That Head of State, President Mokgweetsi Masisi and his predecessor Ian Khama are fighting is no longer a secret.
The stand-off, rightly or wrong, forced the President to let the cat out of the bag on the matter in the last two paragraphs of his maiden State of the Nation Address (SONA) last November.
“Batswana are all aware that the transition from the previous administration has not been as smooth as expected. However, it ought to be noted, I have in my attempt to smoothen the process engaged senior citizens namely; His Excellency Dr Festus Mogae, His Honour Dr Ponatshego Kedikilwe, Honourable Ray Molomo, Honourable Patrick Balopi and Honourable David Magang to assist and lead in smoothening the transition. I regret to announce that their efforts have not borne fruit up to this point.”
However, this revelation was not received kindly by Khama who through the media released a missive to set the record straight. The ex-president added that Masisi’s statement was regrettable and misleading.
“The former president’s own version of events is that the transition went very smoothly as acknowledged both locally and internationally in that it was a transition from an incumbent leader to his successor. The transition took place in the period leading up to the April 1, 2018 when Masisi became President and Khama a former president. That is when the transition ended. The period after the April 1, to date is post the transition as the leadership change had already taken place,” Khama responded.
At the time, Khama opined that there were positive developments in the
That was in November 2018. Three months later the two statesmen are still at each other’s throat and the nation is deeply divided between the two. A perusal of social media reveals a worrying development. It is either you are for Masisi or Khama. Batswana have allowed the feud to divide them. Shockingly, this animosity is also fought along tribal lines. Sadly, media houses have joined the sorry bandwagon and taken sides. Only a few are at least observing some modicum of objectivity.
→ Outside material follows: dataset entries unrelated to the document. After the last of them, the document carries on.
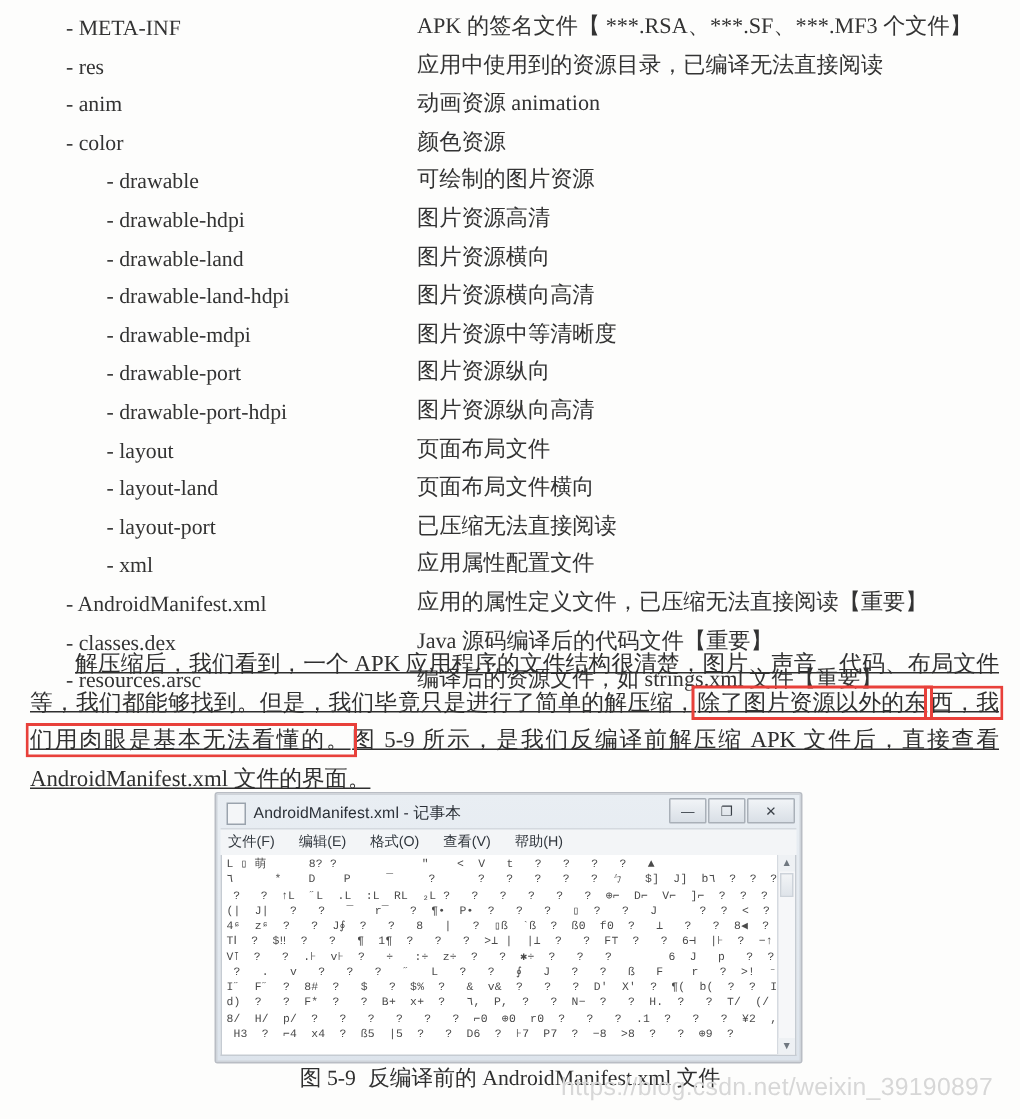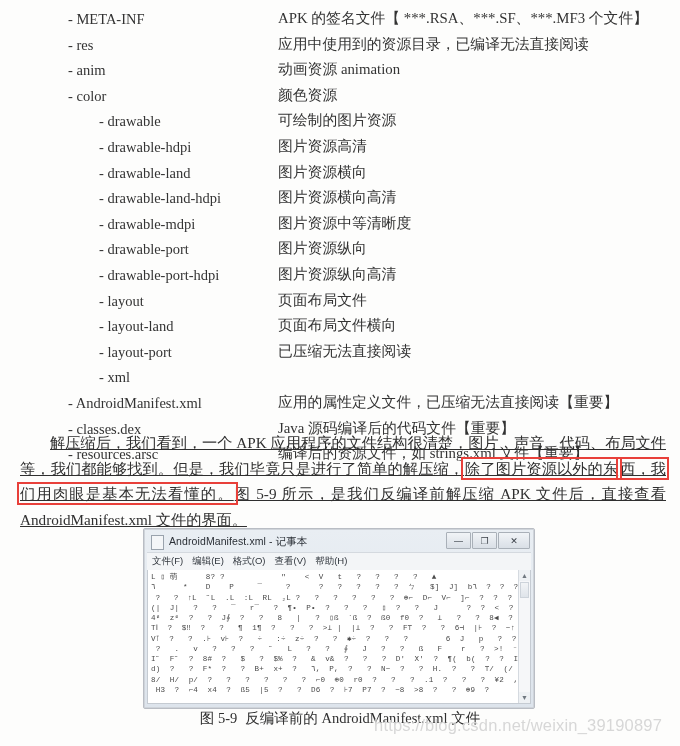"- META-INF" .lvl1 .tree-name { padding-left: 68px -> 44px }
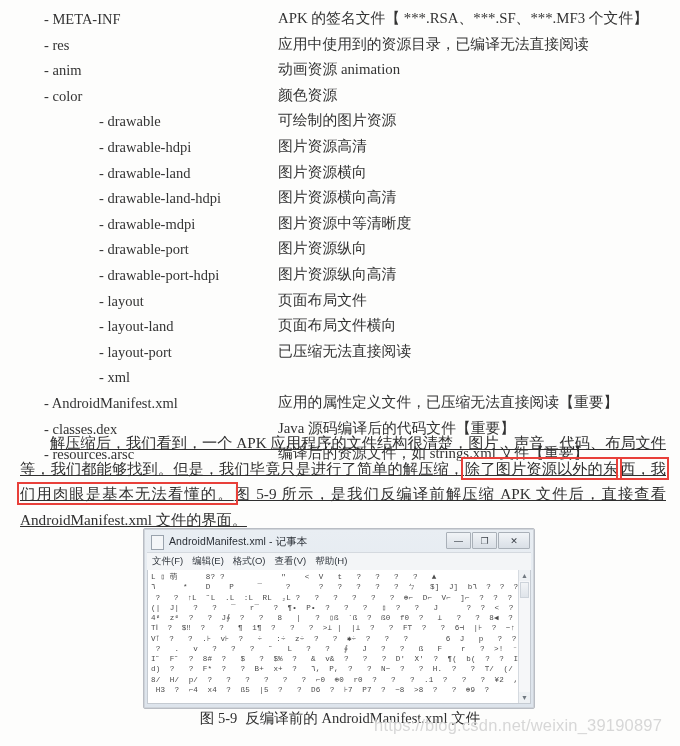"- drawable" .lvl2 .tree-name { padding-left: 99px -> 71px }
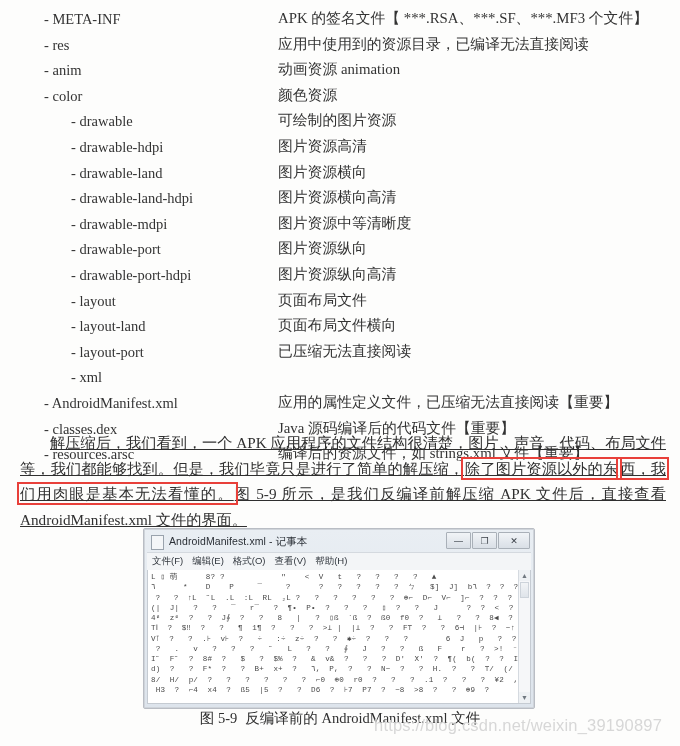"应用属性配置文件" span.tree-desc { html: none -> <span>应用属性配置文件</span> }
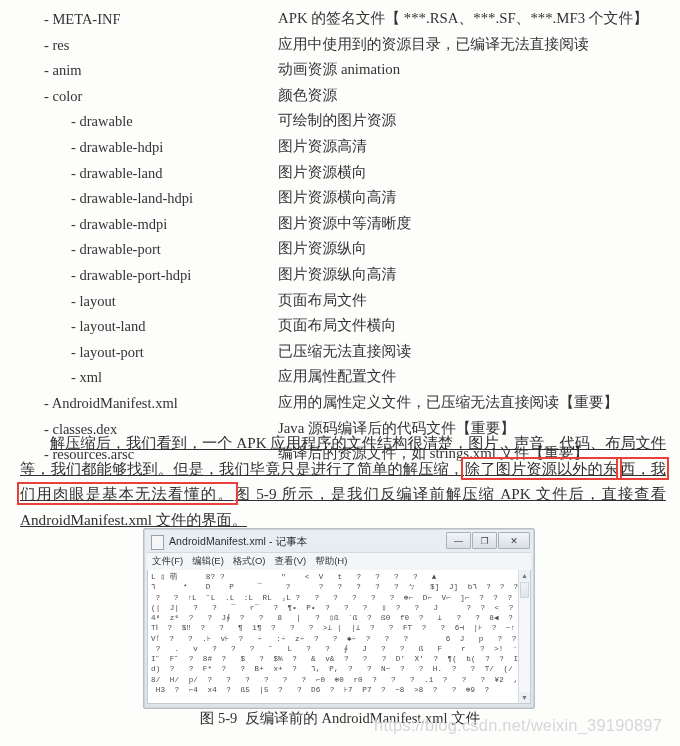"文件(F)" .np-menubar { gap: 9px -> 16px }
It is sad that there are also reports that Masisi is abusing State institutions to punish those close to Khama, to send a clear message that there can only be one President of this Republic. If that is true, that is bad precedence. Institutional reputation must not be sacrificed on the alter of convenience. Khama was always accused of disregard the rule of law and Masisi must avoid replicating that.
The past week the two strong men were again at each other’s throat again. No side is letting the bygones be bygones. The public spats were embarrassing. Since the mediation by the Botswana Democratic Party elders failed, we propose that SADC Heads of State intervene before it is too late.
“The weak can never forgive. Forgiveness is the attribute of the strong.”